La piel muy caliente, la confusión, la somnolencia, la pérdida de conciencia o una temperatura corporal elevada pueden indicar un golpe de calor, una emergencia que requiere atención inmediata.

Mientras llega la ayuda, la persona debe ser trasladada a un espacio fresco, retirarse el exceso de ropa y aplicarse paños húmedos o agua fresca sobre la piel. No se debe retrasar el traslado a un establecimiento de salud.

Diarrea del viajero y riesgo de deshidratación

Probar nuevos platos forma parte de la experiencia turística, pero consumir alimentos o agua contaminados puede provocar diarrea, cólicos, náuseas y vómitos.

Para reducir el riesgo, Ramírez aconsejó comer en establecimientos que mantengan condiciones visibles de higiene, consumir agua segura, lavarse las manos con frecuencia y evitar alimentos que hayan permanecido expuestos a temperatura ambiente.

La boca seca, los mareos, la sed intensa y la disminución de la orina pueden indicar deshidratación. En estos casos, se recomienda utilizar sales de rehidratación oral preparadas con agua embotellada, hervida o previamente tratada.

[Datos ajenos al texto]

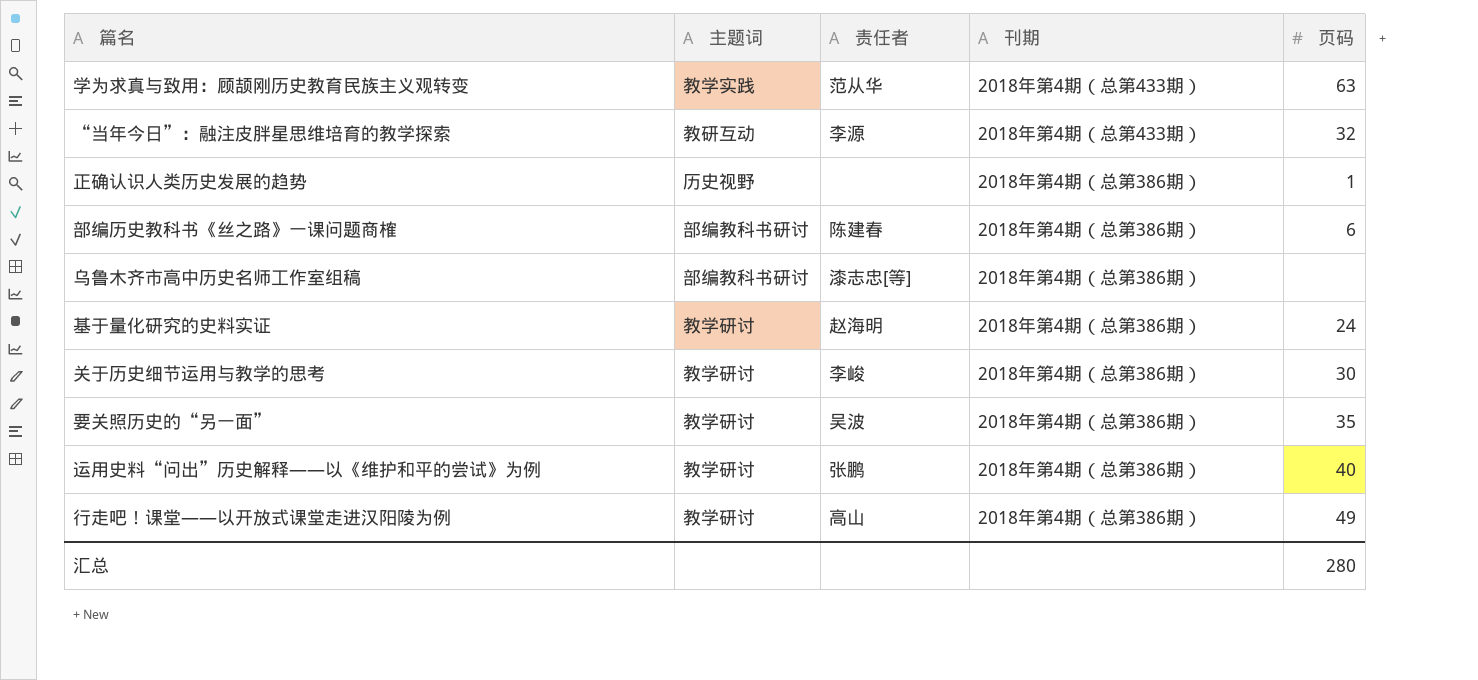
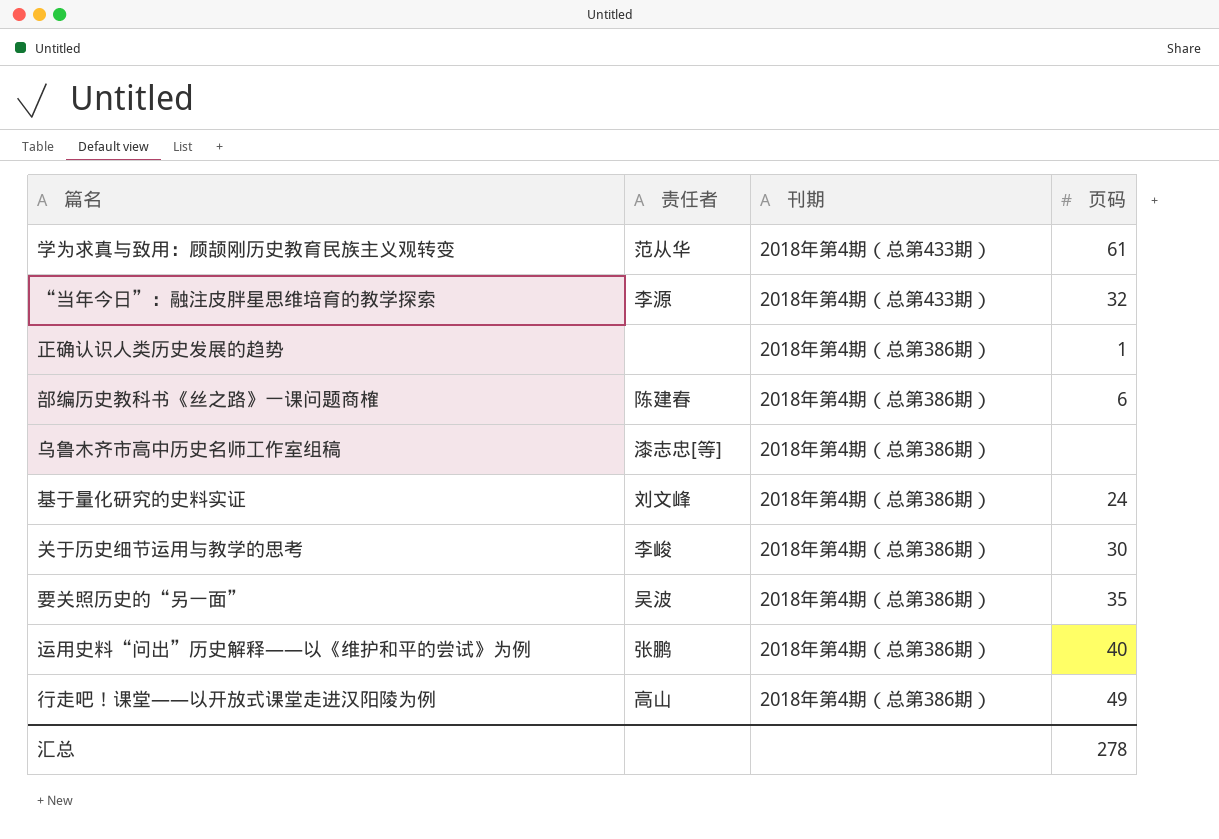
column 主题词 | position: 2 -> none
学为求真与致用：顾颉刚历史教育民族主义观转变 | 页码: 63 -> 61
基于量化研究的史料实证 | 责任者: 赵海明 -> 刘文峰
汇总 | 页码: 280 -> 278

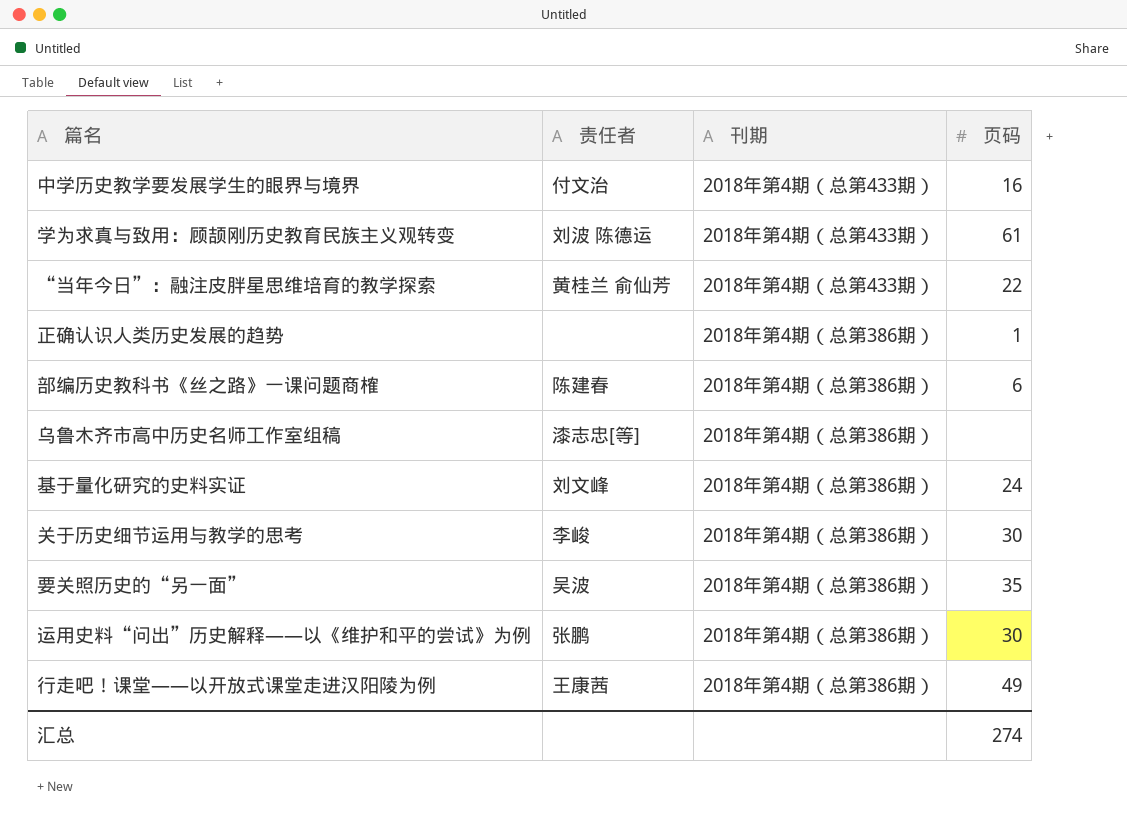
row 中学历史教学要发展学生的眼界与境界: none -> 付文治 | 2018年第4期（总第433期） | 16
学为求真与致用：顾颉刚历史教育民族主义观转变 | 责任者: 范从华 -> 刘波 陈德运
“当年今日”：融注皮胖星思维培育的教学探索 | 责任者: 李源 -> 黄桂兰 俞仙芳
“当年今日”：融注皮胖星思维培育的教学探索 | 页码: 32 -> 22
运用史料“问出”历史解释——以《维护和平的尝试》为例 | 页码: 40 -> 30
行走吧！课堂——以开放式课堂走进汉阳陵为例 | 责任者: 高山 -> 王康茜
汇总 | 页码: 278 -> 274

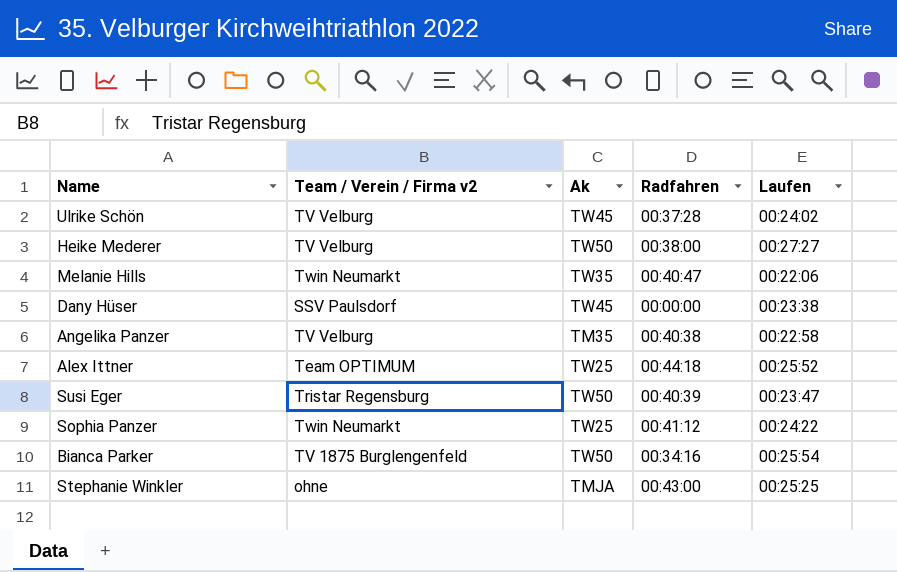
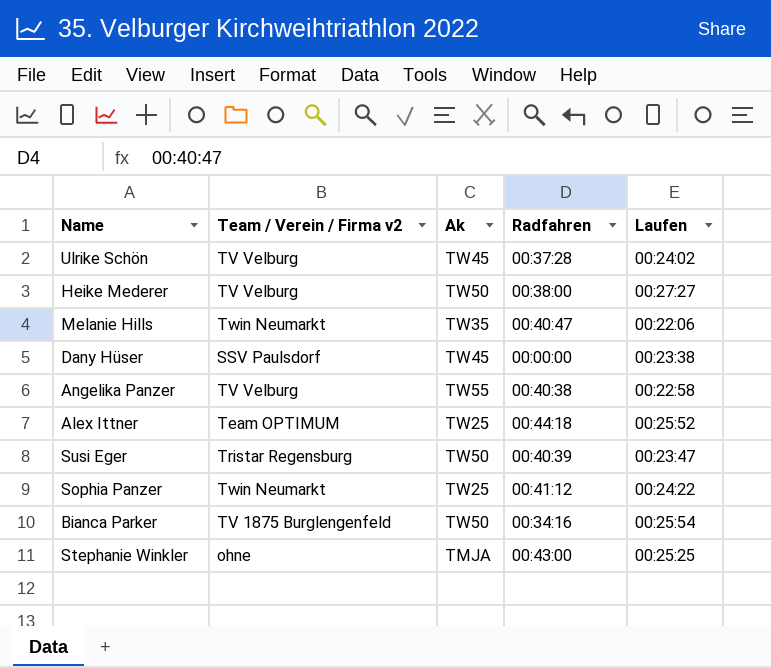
Angelika Panzer | Ak: TM35 -> TW55

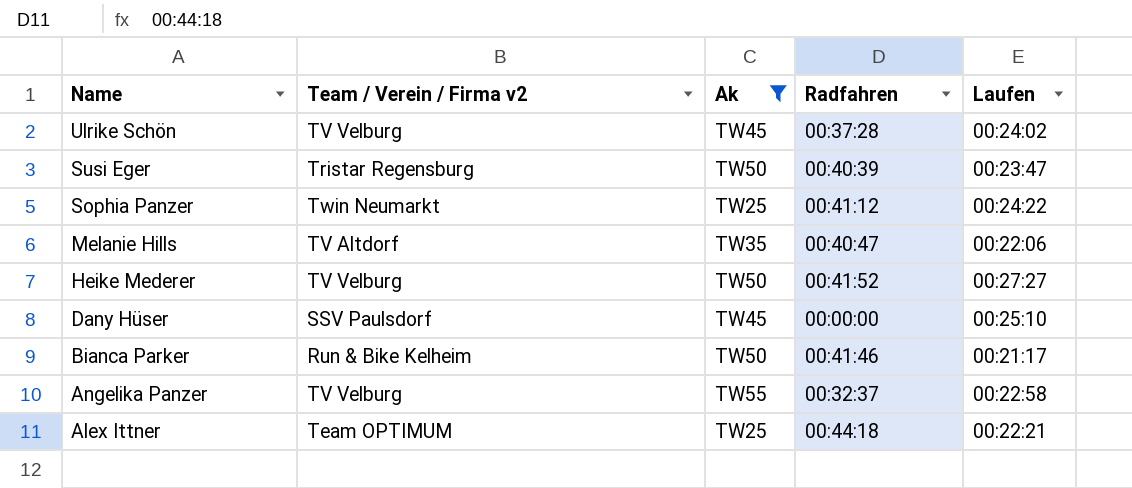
filter: none -> Ak != TMJA
row order: none -> Name descending
Melanie Hills | Team / Verein / Firma v2: Twin Neumarkt -> TV Altdorf
Heike Mederer | Radfahren: 00:38:00 -> 00:41:52
Dany Hüser | Laufen: 00:23:38 -> 00:25:10
Bianca Parker | Team / Verein / Firma v2: TV 1875 Burglengenfeld -> Run & Bike Kelheim
Bianca Parker | Radfahren: 00:34:16 -> 00:41:46
Bianca Parker | Laufen: 00:25:54 -> 00:21:17
Angelika Panzer | Radfahren: 00:40:38 -> 00:32:37
Alex Ittner | Laufen: 00:25:52 -> 00:22:21

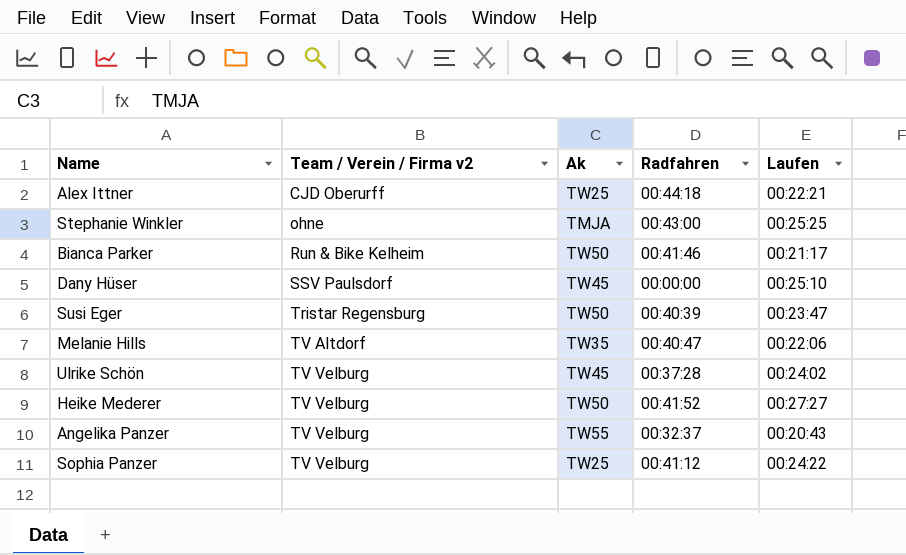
filter: Ak != TMJA -> none
row order: Name descending -> Team / Verein / Firma v2 ascending
Alex Ittner | Team / Verein / Firma v2: Team OPTIMUM -> CJD Oberurff
Angelika Panzer | Laufen: 00:22:58 -> 00:20:43
Sophia Panzer | Team / Verein / Firma v2: Twin Neumarkt -> TV Velburg

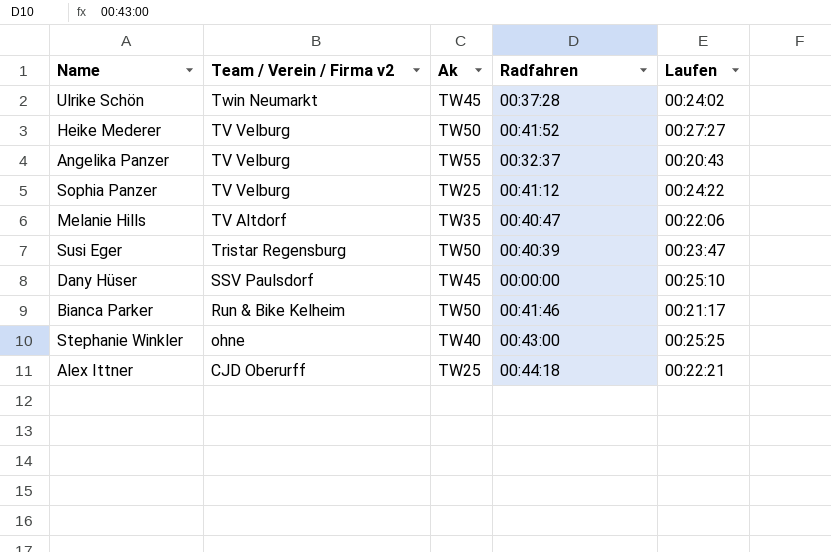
row order: Team / Verein / Firma v2 ascending -> Team / Verein / Firma v2 descending
Ulrike Schön | Team / Verein / Firma v2: TV Velburg -> Twin Neumarkt
Stephanie Winkler | Ak: TMJA -> TW40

Fiebre o sangre en las deposiciones son señales de alarma

La presencia de sangre en las deposiciones, fiebre alta, vómitos persistentes, dolor abdominal intenso o incapacidad para beber líquidos requiere una evaluación médica.

El especialista pidió evitar la automedicación con antibióticos o antidiarreicos. El tratamiento depende de la causa y de las condiciones particulares del paciente.

La deshidratación constituye una de las principales complicaciones de la diarrea aguda, especialmente entre niños, adultos mayores y personas con enfermedades crónicas.

¿Qué debe contener el botiquín de viaje?

Ramírez recomendó preparar un botiquín básico antes de salir. Este debe incluir los medicamentos de uso habitual, en cantidad suficiente para todo el viaje, y sus respectivas indicaciones médicas.

También es aconsejable llevar:

  • Sales de rehidratación oral.
  • Termómetro.
  • Protector solar.
  • Repelente de insectos.
  • Alcohol en gel.
  • Gasas y curitas.
  • Información sobre centros de salud cercanos al destino.

“Una atención oportuna puede prevenir complicaciones durante el viaje. Si aparecen fiebre persistente o malestar, lo recomendable es acudir a un centro de salud y evitar la automedicación”, concluyó el médico.